1.000 milliards d'euros de financement sur dix ans, c'est beaucoup mais peu à la fois compte tenu des enjeux...

C'est vrai, mais pour la BEI, c'est beaucoup. Cela va nécessiter des changements profonds dans notre manière de travailler. Nous espérons, en outre, que les politiques de la BEI, qui est la principale banque multilatérale du monde, vont entraîner d'autres acteurs financiers à suivre notre dynamique climat.

Votre modèle repose justement sur la mobilisation de fonds privés pour accompagner vos investissements. Est-il plus facile de convaincre ces investisseurs d'y participer ?

Au-delà de la crise actuelle, il existe un intérêt beaucoup plus fort des investisseurs pour le financement des projets qui ont une composante verte, mais aussi une dimension sociale. Cela va avoir un impact très important, qui va accélérer la mise en place des stratégies climat. Les investisseurs, nous le constatons, sont de plus en plus désireux de financer ces projets. Ils redoutent de se retrouver avec des stranded assets, des actifs qui pourraient perdre de leur valeur plus rapidement que prévu. Ce type de réflexion s'est développé très fortement depuis 18 mois. Ce qui devrait accélérer le besoin et la mise en place de notre stratégie.

Quelles sont les grandes priorités d'investissements de la BEI pour accélérer la transition énergétique ?

Nous avons trois pistes d'investissements. L'innovation d'abord, comme la batterie, l'hydrogène, la mobilité... Si nous souhaitons réussir la transition énergétique, nous avons un besoin important d'innovations. C'est une chance pour l'industrie européenne de pouvoir retrouver une compétitivité dans ces secteurs. Nous finançons déjà des projets. Mais ils va falloir aller plus loin parce que les besoins sont considérables. Autre piste: l'efficacité énergétique. Il y a des efforts considérables à faire dans ce domaine, qui vont nécessiter des moyens financiers très importants. Enfin, la poursuite de la mise en place de stratégies décarbonées, par exemple en investissant davantage dans les énergies renouvelables.

Comment va s'articuler l'action de la BEI avec le Pacte vert européen et le futur plan de relance proposés par la Commission?

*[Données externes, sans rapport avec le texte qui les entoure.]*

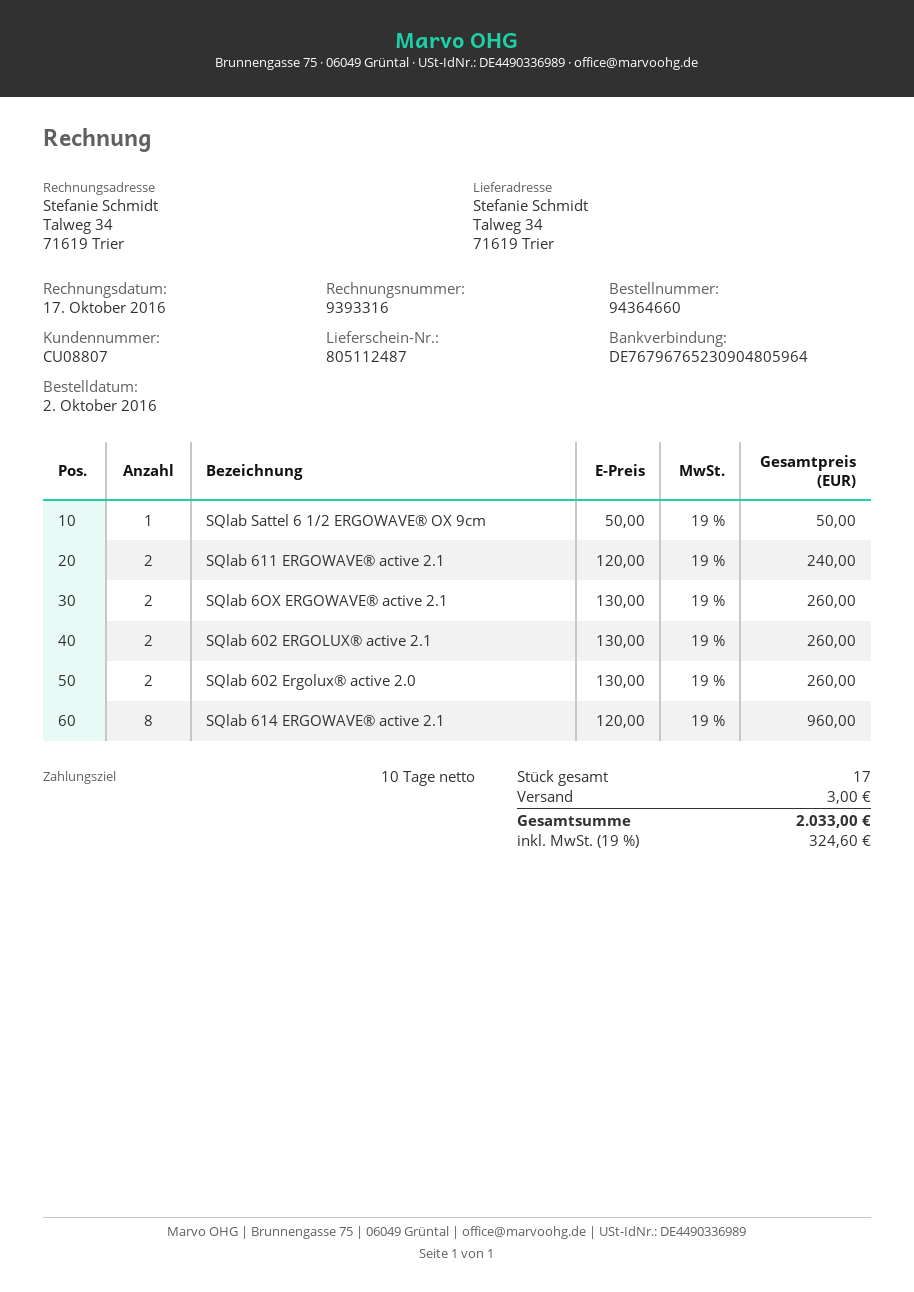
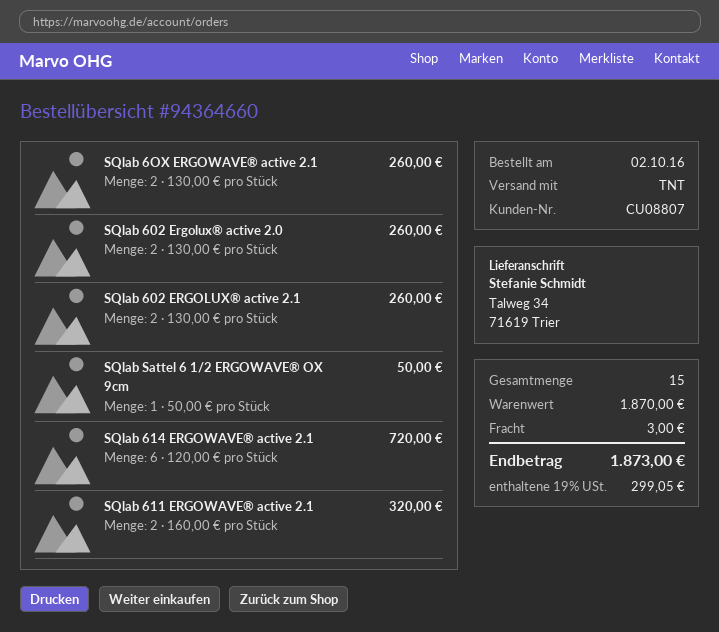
SQlab 611 ERGOWAVE® active 2.1: 2 x 120.00 = 240.00 -> 2 x 160.00 = 320.00
SQlab 614 ERGOWAVE® active 2.1: 8 x 120.00 = 960.00 -> 6 x 120.00 = 720.00
total quantity: 17 -> 15
tax: 19% = 324.60 -> 19% = 299.05
total: 2033.00 -> 1873.00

Nous sommes en train de travailler sur ce sujet en ce moment. Au cours des dernières années, nous avons développé une relation extrêmement étroite avec la Commission européenne, par exemple pour financer des projets plus risqués ou des projets qui nécessitent une première perte couverte par un acteur comme la Commission. Pour tous ces sujets, cette coopération financière nous a permis de mettre en place des instruments extrêmement efficaces. Par exemple, le plan Juncker nous a permis de financer de très gros programmes d'efficacité énergétique, avec des montants élevés et un risque partagé. La collaboration avec les équipes de la Commission européenne est essentielle pour la mise en place de notre stratégie climat. Nous souhaitons encore accélérer avec la mise en place du plan vert européen.

La nouvelle ambition de la BEI a suscité des débats entre les pays européens. La crise ne risque-t-elle pas de les faire resurgir ?

Notre stratégie énergie a été approuvée par près de 95% de notre actionnariat. Ces thématiques sont assez consensuelles, y compris sur des sujets aussi sensibles que le gaz. Elles le sont encore aujourd'hui même si l'attention se porte sur aussi sur la gestion de la crise économique. Il y a une prise de conscience au niveau des États, des collectivités territoriales et des opinions publiques. Et c'est d'ailleurs le seul moyen d'atteindre les objectifs climatiques que l'on s'est fixés. Au delà de la crise économique, sur laquelle les acteurs publics sont extrêmement déterminés, l'ambition climatique restera très forte et ne sera pas remise en cause par la crise actuelle.